**Your instructions**. Output range, inclusive: from the line containing "display:flex; align-items:center; gap:3px;" to the line containing "left:0; width:1024px; height:29px;". Restate those lines from the data below word for word and only those.

Front-end code change data
§

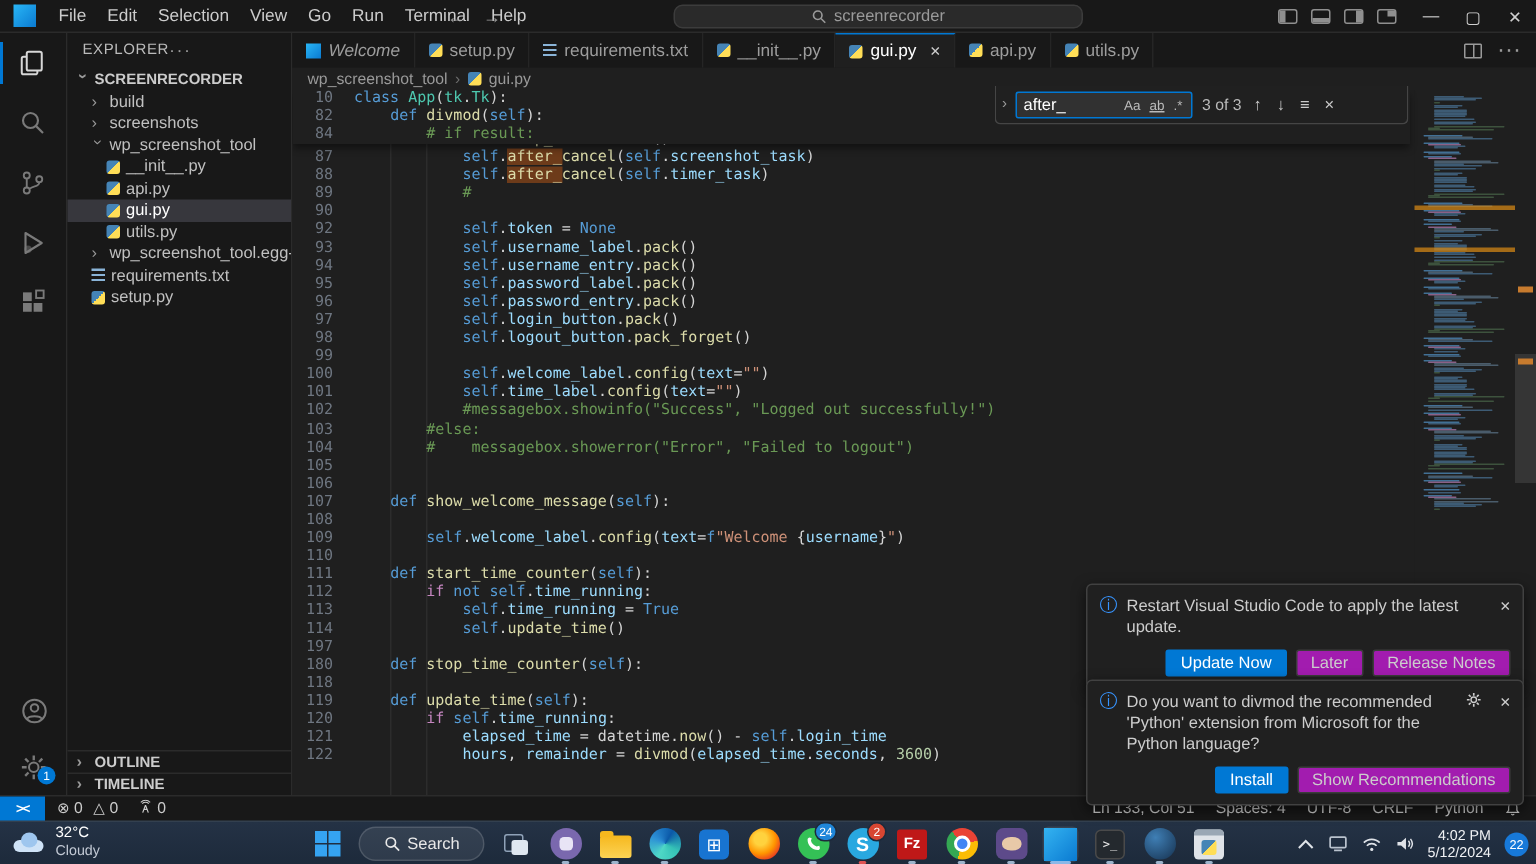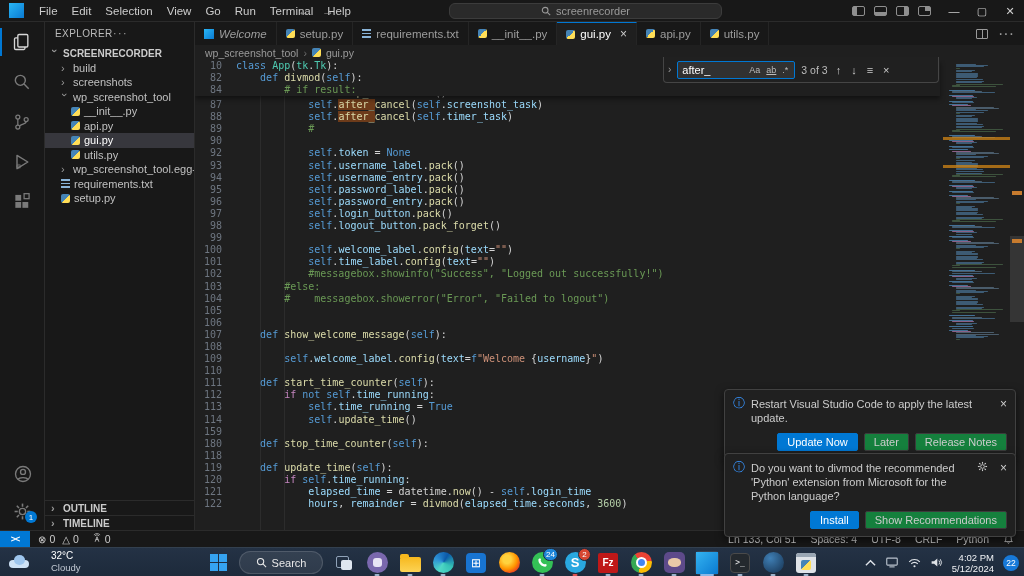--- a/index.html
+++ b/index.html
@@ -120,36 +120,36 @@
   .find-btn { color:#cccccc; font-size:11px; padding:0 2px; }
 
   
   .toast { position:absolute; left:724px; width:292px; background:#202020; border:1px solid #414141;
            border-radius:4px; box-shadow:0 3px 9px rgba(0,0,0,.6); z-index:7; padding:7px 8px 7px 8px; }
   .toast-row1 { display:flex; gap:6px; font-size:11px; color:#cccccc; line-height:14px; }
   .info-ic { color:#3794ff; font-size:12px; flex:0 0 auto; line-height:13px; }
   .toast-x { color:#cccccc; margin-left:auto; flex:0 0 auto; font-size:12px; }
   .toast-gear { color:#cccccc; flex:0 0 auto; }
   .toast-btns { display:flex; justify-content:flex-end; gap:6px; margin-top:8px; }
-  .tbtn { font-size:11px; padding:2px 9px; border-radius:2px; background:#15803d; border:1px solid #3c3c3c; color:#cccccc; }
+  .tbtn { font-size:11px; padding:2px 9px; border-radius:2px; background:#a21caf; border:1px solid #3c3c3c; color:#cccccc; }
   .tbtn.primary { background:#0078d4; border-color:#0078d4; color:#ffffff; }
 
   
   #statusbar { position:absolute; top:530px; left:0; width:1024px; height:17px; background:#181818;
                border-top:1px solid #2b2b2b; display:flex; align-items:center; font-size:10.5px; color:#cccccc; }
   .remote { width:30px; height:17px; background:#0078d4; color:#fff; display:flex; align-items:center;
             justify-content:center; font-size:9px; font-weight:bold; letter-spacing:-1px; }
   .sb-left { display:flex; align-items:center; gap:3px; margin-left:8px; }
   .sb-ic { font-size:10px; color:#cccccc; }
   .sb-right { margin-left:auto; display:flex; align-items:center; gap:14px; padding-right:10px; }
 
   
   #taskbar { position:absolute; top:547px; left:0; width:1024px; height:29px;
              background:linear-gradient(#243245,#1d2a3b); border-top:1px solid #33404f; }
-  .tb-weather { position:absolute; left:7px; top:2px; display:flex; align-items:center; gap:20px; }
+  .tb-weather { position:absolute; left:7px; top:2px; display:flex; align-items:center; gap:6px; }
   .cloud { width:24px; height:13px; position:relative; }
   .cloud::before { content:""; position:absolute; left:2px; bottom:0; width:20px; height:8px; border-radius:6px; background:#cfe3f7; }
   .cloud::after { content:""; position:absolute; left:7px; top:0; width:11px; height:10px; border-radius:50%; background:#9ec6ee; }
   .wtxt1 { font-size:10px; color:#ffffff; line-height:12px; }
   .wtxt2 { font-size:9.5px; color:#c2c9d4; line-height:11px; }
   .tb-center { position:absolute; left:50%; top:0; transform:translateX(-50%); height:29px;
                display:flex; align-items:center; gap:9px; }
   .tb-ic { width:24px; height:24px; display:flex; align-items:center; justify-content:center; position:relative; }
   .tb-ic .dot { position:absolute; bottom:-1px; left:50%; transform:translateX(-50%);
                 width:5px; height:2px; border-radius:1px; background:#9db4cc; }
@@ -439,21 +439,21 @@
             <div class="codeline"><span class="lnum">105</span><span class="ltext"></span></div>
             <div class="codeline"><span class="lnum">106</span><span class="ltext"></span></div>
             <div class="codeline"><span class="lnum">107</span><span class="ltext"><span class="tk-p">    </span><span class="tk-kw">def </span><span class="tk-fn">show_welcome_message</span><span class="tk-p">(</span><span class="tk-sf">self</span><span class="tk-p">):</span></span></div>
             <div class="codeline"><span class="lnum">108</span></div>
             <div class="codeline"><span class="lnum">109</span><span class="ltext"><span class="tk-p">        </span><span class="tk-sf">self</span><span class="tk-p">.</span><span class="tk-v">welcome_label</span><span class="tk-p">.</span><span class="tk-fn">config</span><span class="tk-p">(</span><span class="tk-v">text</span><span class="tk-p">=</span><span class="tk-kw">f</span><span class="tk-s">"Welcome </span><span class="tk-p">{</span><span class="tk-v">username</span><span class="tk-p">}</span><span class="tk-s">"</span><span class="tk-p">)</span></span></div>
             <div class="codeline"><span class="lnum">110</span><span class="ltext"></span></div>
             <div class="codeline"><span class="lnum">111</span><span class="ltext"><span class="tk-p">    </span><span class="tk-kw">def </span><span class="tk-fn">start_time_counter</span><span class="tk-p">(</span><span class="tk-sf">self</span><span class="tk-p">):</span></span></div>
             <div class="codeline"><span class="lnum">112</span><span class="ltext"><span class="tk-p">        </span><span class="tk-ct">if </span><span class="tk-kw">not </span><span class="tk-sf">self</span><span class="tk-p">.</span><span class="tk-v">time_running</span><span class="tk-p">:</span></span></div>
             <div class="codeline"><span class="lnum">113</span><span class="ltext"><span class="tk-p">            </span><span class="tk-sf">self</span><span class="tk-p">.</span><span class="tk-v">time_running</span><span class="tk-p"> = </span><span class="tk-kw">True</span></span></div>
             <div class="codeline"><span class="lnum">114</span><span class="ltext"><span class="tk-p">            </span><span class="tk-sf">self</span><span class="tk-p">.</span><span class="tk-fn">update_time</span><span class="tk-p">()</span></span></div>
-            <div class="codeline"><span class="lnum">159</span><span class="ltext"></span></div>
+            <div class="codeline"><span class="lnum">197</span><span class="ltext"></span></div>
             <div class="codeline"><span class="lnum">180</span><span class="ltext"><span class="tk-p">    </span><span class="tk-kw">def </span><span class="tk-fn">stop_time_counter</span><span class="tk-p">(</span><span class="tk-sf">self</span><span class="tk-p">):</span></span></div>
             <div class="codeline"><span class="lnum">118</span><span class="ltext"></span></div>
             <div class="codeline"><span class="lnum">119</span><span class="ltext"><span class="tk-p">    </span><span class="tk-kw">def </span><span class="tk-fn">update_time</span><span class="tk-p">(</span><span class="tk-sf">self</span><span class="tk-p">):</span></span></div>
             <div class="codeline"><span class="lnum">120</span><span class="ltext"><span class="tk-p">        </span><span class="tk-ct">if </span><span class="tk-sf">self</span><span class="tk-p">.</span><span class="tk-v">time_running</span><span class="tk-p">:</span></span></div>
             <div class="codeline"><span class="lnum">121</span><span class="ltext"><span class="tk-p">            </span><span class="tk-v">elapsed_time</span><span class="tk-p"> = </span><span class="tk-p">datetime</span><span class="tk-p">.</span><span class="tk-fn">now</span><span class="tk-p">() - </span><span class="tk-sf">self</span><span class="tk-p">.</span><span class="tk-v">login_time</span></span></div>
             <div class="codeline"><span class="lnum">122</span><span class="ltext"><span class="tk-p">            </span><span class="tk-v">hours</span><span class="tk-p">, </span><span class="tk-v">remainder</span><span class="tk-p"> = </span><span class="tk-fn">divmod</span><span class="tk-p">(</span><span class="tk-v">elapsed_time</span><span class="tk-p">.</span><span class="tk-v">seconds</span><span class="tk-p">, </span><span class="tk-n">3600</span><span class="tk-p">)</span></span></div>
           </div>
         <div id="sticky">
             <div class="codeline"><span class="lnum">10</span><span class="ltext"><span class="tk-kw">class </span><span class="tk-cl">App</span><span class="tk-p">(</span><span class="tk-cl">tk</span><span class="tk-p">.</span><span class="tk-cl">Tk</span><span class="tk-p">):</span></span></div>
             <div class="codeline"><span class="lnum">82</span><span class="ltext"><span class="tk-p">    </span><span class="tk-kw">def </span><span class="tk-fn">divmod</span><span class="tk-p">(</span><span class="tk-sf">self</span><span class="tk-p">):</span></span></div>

§

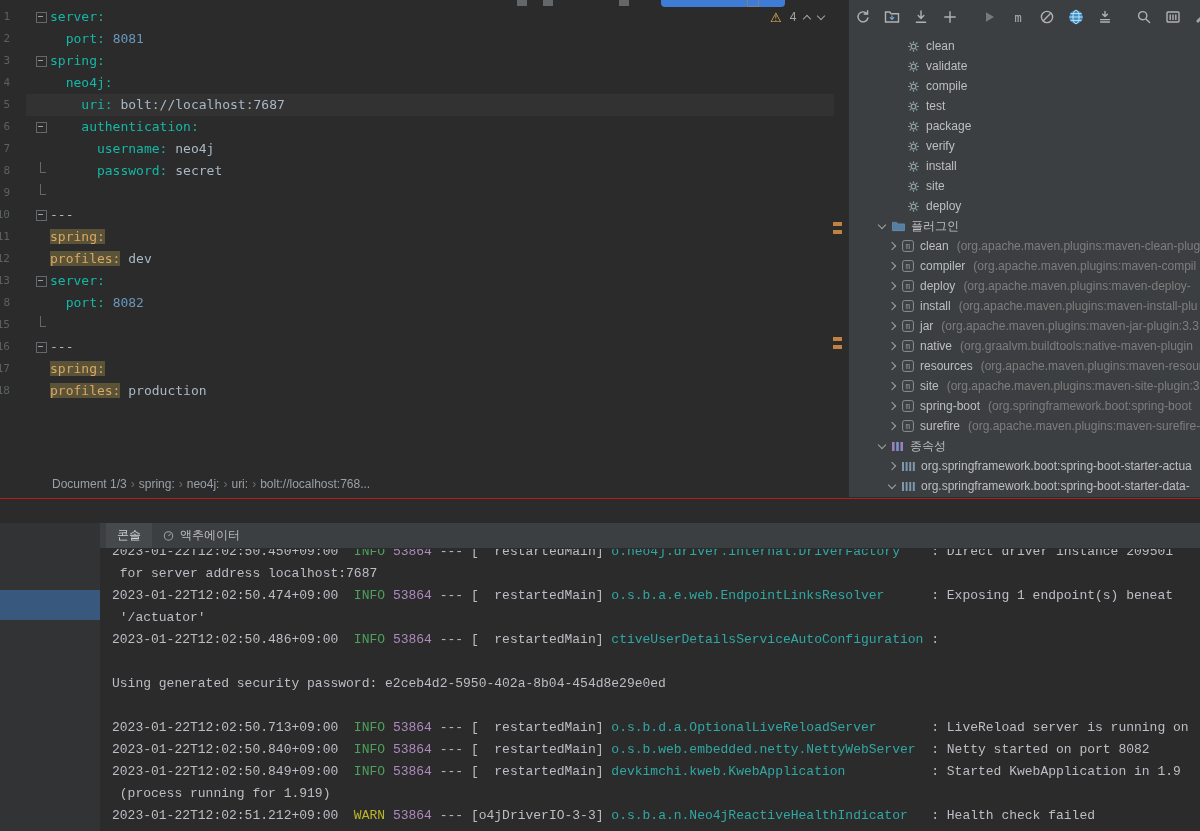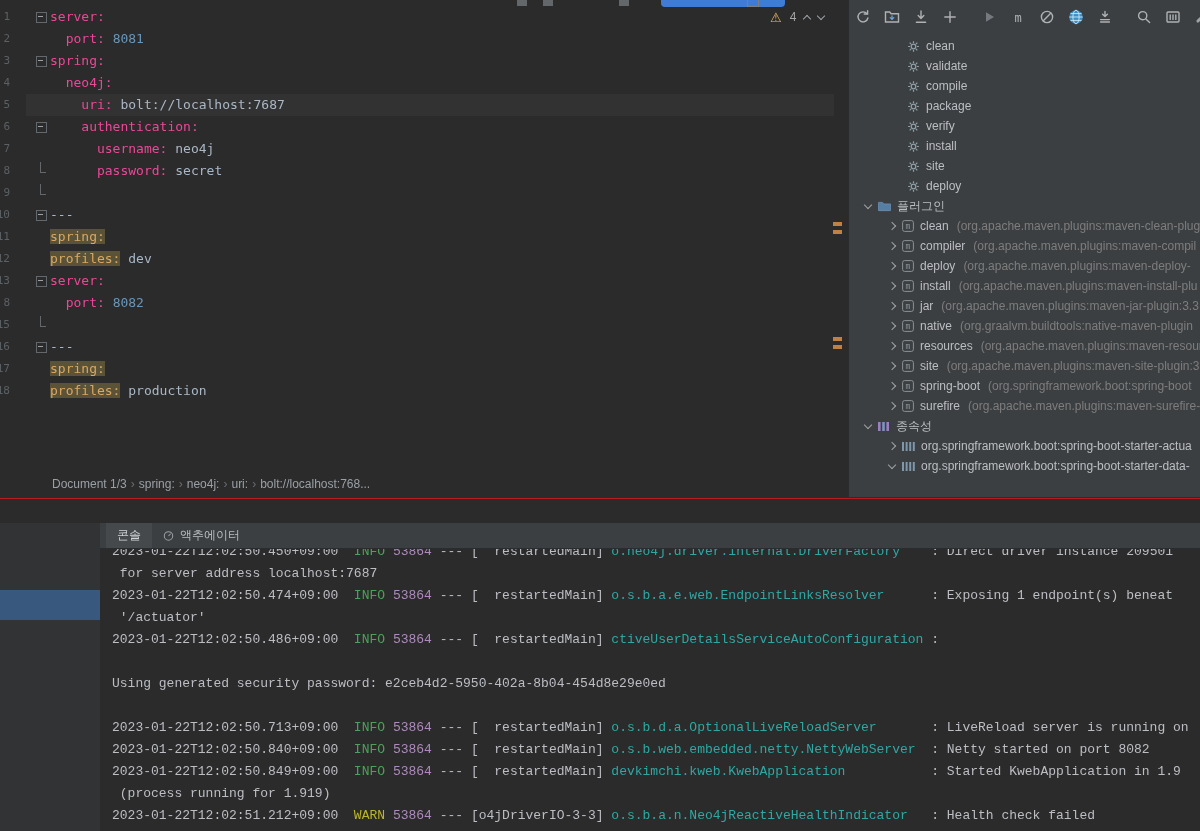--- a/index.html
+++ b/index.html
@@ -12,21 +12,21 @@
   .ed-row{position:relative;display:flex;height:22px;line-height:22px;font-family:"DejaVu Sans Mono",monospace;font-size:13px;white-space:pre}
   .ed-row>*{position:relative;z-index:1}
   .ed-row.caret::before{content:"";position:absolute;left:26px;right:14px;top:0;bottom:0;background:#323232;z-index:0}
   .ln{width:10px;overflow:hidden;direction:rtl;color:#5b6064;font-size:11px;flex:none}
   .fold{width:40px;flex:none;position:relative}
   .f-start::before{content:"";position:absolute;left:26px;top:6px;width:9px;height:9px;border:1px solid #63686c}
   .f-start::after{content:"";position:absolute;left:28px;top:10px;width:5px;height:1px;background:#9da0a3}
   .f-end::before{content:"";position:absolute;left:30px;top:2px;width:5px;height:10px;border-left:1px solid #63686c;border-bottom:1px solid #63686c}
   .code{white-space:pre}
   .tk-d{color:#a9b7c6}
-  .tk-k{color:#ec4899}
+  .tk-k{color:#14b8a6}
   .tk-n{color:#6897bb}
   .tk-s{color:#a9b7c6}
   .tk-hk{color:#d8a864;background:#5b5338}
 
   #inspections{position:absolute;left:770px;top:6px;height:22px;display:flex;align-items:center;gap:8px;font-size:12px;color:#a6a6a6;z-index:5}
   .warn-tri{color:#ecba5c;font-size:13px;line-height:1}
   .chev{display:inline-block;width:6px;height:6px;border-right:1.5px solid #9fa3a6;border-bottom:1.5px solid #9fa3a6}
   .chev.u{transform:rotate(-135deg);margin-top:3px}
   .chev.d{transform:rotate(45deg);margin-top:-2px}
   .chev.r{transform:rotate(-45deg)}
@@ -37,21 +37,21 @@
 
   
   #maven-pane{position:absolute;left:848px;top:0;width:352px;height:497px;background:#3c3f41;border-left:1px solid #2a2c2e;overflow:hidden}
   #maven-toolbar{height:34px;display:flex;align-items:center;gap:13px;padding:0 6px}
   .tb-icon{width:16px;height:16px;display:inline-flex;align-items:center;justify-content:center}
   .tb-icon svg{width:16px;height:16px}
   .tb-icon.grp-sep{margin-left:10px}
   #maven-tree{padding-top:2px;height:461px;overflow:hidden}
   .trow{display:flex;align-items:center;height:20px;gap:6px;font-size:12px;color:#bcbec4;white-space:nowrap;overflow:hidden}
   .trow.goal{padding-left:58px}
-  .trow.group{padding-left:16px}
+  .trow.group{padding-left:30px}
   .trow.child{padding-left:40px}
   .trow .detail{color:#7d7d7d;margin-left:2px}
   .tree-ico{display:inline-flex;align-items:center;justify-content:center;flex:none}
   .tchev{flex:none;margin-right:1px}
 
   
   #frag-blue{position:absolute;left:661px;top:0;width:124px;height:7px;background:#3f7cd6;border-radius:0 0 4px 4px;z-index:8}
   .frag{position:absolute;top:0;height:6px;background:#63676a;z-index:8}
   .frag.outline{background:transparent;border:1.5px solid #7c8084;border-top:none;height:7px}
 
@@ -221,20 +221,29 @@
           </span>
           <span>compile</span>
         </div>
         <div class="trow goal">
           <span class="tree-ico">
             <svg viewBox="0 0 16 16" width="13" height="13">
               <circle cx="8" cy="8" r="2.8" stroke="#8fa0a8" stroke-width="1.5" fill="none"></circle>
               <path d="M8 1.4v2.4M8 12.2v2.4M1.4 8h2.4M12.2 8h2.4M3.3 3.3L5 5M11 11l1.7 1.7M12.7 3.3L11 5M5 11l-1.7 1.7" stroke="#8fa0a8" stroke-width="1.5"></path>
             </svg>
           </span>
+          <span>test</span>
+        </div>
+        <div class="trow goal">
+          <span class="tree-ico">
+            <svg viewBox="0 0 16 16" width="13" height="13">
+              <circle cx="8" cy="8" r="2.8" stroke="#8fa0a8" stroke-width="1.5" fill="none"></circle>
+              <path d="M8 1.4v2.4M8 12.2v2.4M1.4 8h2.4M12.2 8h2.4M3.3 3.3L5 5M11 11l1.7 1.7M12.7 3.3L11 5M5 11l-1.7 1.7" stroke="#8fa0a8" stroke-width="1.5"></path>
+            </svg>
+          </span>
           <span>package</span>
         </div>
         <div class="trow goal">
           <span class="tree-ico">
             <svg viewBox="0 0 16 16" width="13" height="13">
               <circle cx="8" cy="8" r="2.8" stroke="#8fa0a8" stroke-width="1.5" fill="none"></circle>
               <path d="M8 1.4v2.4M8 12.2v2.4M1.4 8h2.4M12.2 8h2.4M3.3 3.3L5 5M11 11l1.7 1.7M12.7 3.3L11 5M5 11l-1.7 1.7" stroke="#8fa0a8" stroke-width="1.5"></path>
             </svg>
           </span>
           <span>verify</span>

§

**Reply**.
   .sb-left { display:flex; align-items:center; gap:3px; margin-left:8px; }
   .sb-ic { font-size:10px; color:#cccccc; }
   .sb-right { margin-left:auto; display:flex; align-items:center; gap:14px; padding-right:10px; }
 
   
   #taskbar { position:absolute; top:547px; left:0; width:1024px; height:29px;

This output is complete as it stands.